Deborah D’Angelo and Richard Pelzer, Skidmore’s own “Mounties,” are on-call officers who work with the college’s Campus Safety office. Their equine partners, Killian and Kodiak, belong to the officers, who manage their board, training, and care. (See a related Scope story here.) Here are some fun facts about them:
STYLE NOTES: Both horses wear vintage World War I McClellan military saddles with wide Y-shaped girths and large leather stirrups.
Google the McClellan and you learn that it’s named for its designer, the Civil War general George B. McClellan. While a captain in the mid-1850s, McClellan adapted it after studying Prussian and Spanish-tree saddles. Jefferson Davis—who was the U.S. secretary of war in those pre-Confederacy years—selected the McClellan for U.S. War Department use in 1859, and it remained standard cavalry issue through World Wars I and II. The McClellan is used nowadays by historical reenactors and for ceremonial events like Commencement.
The saddles are lightweight, with deep seats that look like they’d keep cavalrymen solidly in their saddles during military maneuvers. (McClellans also have a distinctive midline opening running front to back, further lightening their weight.) Killian and Kodiak work in halter/bridles, whose bits can be removed to permit easy grazing, and the horses wear festive-looking bright yellow neck cords that do double duty, serving as lead-lines when riders have time to dismount and let the horses graze.
Like the Skidmore graduates they honor with their presence on Commencement day, the horses get thoroughly spiffed up for the big event. Killian and Kodiak get baths the day before, their manes, fetlocks, and whiskers are trimmed, their feet polished. The next morning, they’re loaded on their trailers by 7:30 a.m. and undergo a final neatening, brushing, and saddling right off the trailer in the SPAC parking lot.
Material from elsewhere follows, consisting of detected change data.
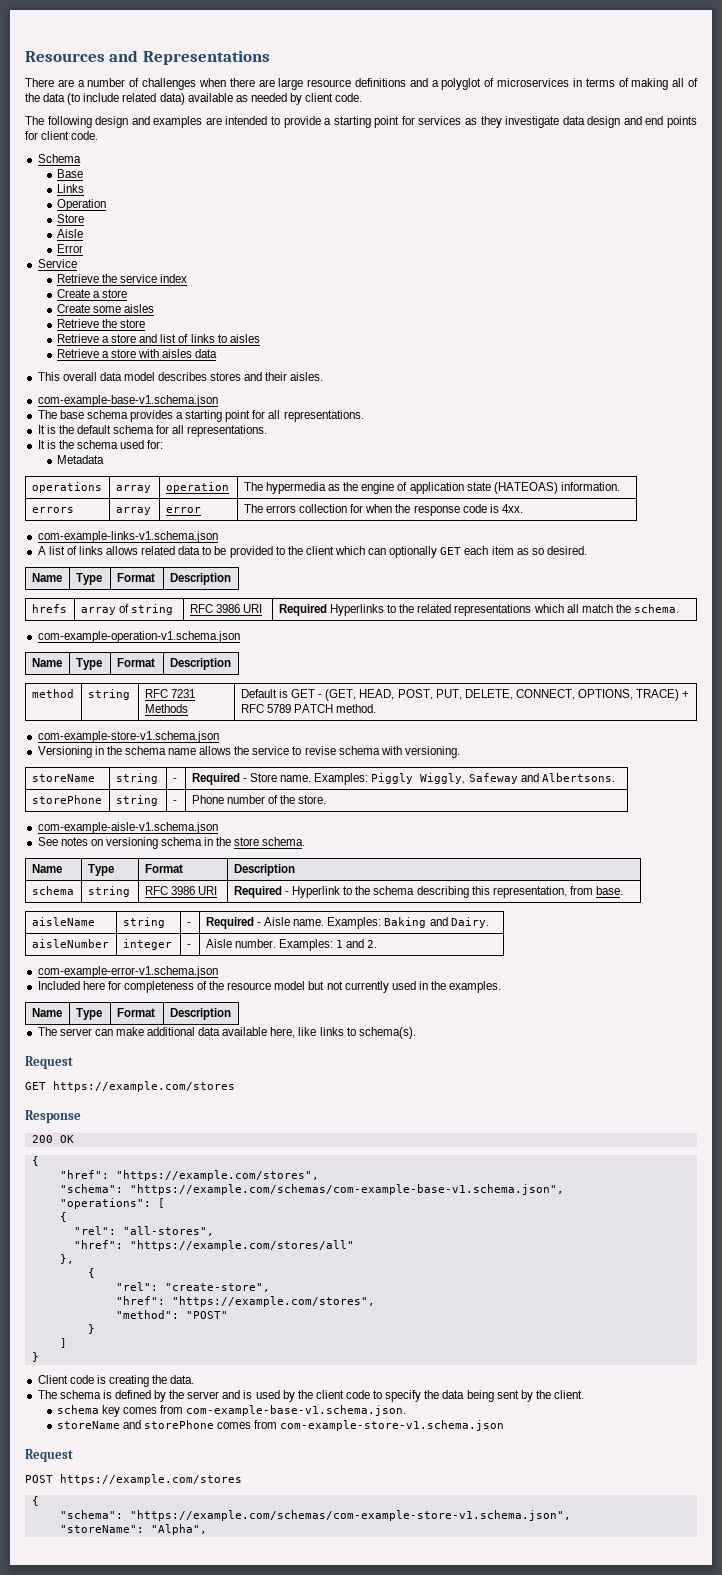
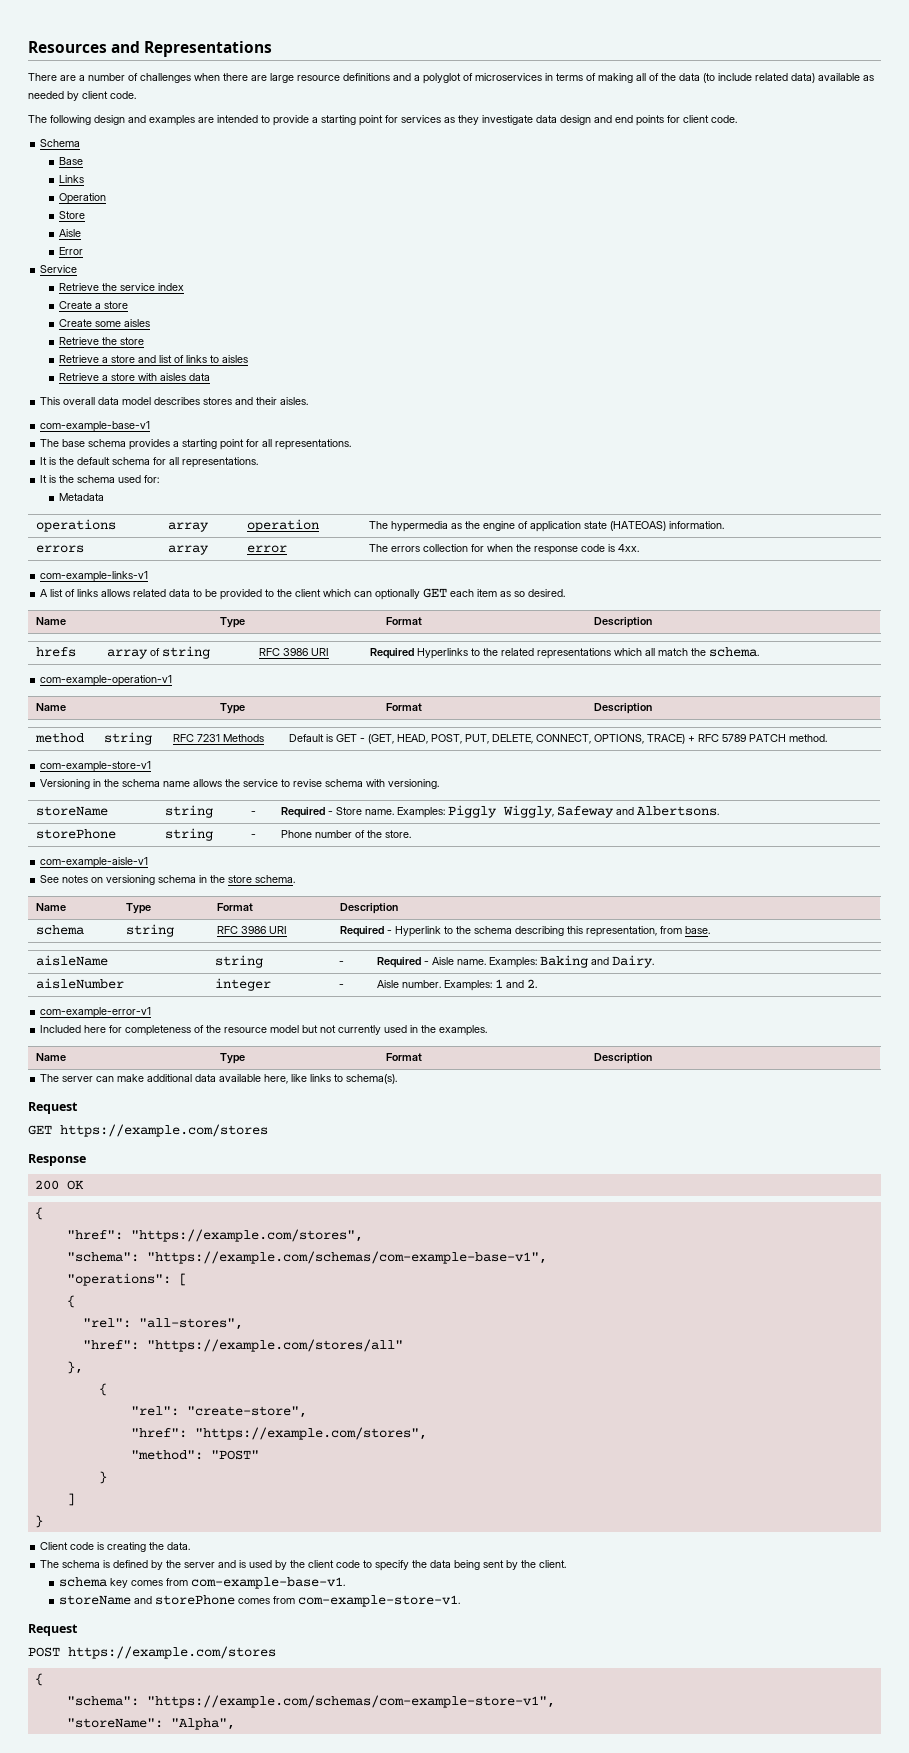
[37,395,218,407] com-example-base-v1.schema.json -> [40,421,151,432] com-example-base-v1
[37,531,218,543] com-example-links-v1.schema.json -> [40,571,149,582] com-example-links-v1
[37,631,240,643] com-example-operation-v1.schema.json -> [40,675,173,686] com-example-operation-v1
[37,731,219,743] com-example-store-v1.schema.json -> [40,761,152,772] com-example-store-v1
[37,822,218,834] com-example-aisle-v1.schema.json -> [40,857,149,868] com-example-aisle-v1
[37,966,218,978] com-example-error-v1.schema.json -> [40,1007,152,1018] com-example-error-v1
[129,1184,564,1195] "https://example.com/schemas/com-example-base-v1.schema.json", -> [146,1251,547,1264] "https://example.com/schemas/com-example-base-v1",
[186,1405,407,1416] com-example-base-v1.schema.json. -> [190,1577,345,1589] com-example-base-v1.
[280,1420,505,1431] com-example-store-v1.schema.json -> [297,1595,460,1607] com-example-store-v1.
[129,1510,571,1521] "https://example.com/schemas/com-example-store-v1.schema.json", -> [146,1695,555,1708] "https://example.com/schemas/com-example-store-v1",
SKILLS: Both horses have undergone rigorous Mounted Police training that taught them to cope with things that would startle or spook most horses—everything from baby carriages, bicycles, umbrellas, and sudden noises to sirens, flashing lights, and even gunfire. So at SPAC each year, the horses stand calmly even when barking dogs rush at them, dozens of people reach out to pet them, and the occasional toddler walks right up to hug their legs.
BIOS:
D’Angelo’s Killian is a 25-year-old chestnut Thoroughbred who stands approximately 16:1 hands tall. (A “hand,” the traditional equine unit of measurement, is four inches.) D’Angelo has owned the big chestnut since he was 13, and they served together in the Warren County Sheriff’s Mounted Unit from 1989 to this year. D’Angelo has been riding for 40 years. She has ridden and shown in both English and Western pleasure styles and competed in barrel racing. Killian is boarded at a friend’s barn.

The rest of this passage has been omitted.